Kristallkugel mit Blendensternen

"Morgenstund hat Gold im Mund" - das muß sich auch Abt Bun im Jahre 831 gedacht haben, als der den exakten Ost-West-Grundriß der heutigen Stiftsruine festlegte. Im Laufe eines Tages projizieren die gleißenden Sonnenstrahlen durch die riesigen romanischen Fensterbögen immer wieder noch nie gesehene Lichtrelationen. Zur rechten Zeit am rechten Ort kann man so die spektakulärsten Lichtspiele erleben. Der Festspielfotograf Steffen Sennewald nutzte den richtigen Moment.
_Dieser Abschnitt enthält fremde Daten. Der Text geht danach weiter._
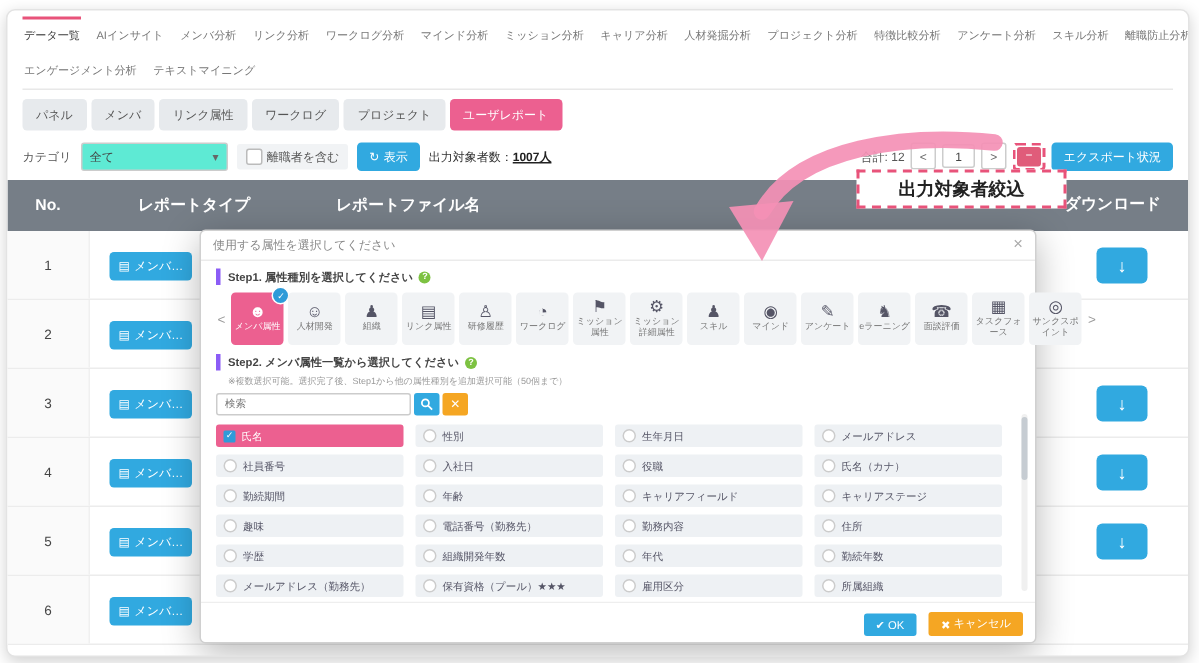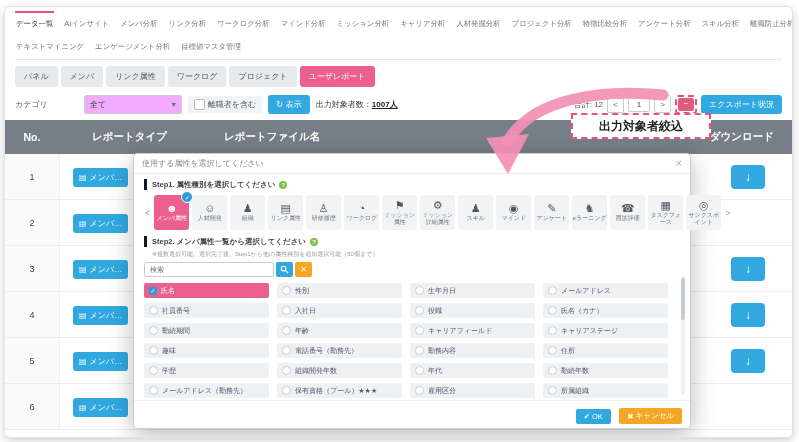"テキストマイニング" div.nav-item { order: before "エンゲージメント分析" -> after "エンゲージメント分析" }
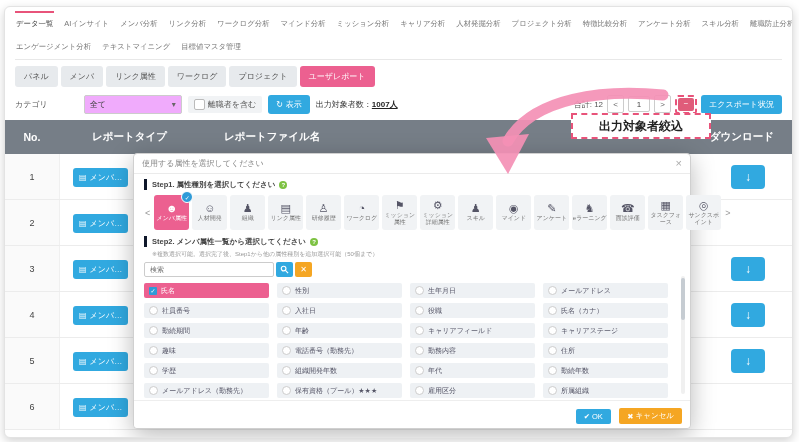"目標値マスタ管理" div.nav-item { html: <div>目標値マスタ管理</div> -> none }
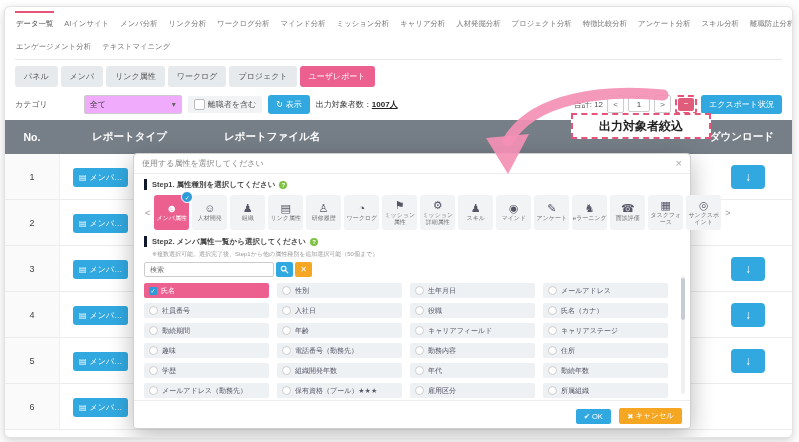"全て" .select { background: #f0abfc -> #5eead4; margin-left: 30px -> none }
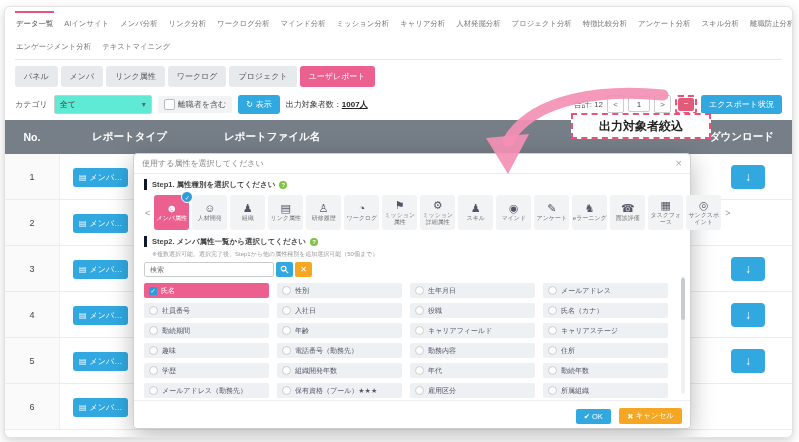"Step1. 属性種別を選択してください" .step { border-left: 3px solid #0f172a -> 3px solid #8b5cf6 }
Er hielt seine Kristallkugel in die morgendliche Sonne, die justament zwischen den Wolken hervor lugte und den mittleren Apsisbogen sanft streifte. Das imposante Resultat kann sich sehen lassen - drei Sonnen und zwei Stiftsruinen mit Katharinenturm in einem Bild unvergänglich verewigt. Das Motiv richtet sich als meisterlicher Augenschmaus an die Bewunderer der klassischen Momentaufnahme im Gegenlicht. Durch die Beugung des Sonnenlichtes an scharfen Kanten entstehen so auch die beliebten Blendensterne in Form von Sonnenstrahlen. Für alle Romantiker, Gäste und Fans der Bad Hersfelder Festspiele, Freunde der Stiftsruine, Hersfelder und ihre Gäste ist diese Photographie einer der seltenen Blickfänge, die ewig im Gedächtnis verbleiben.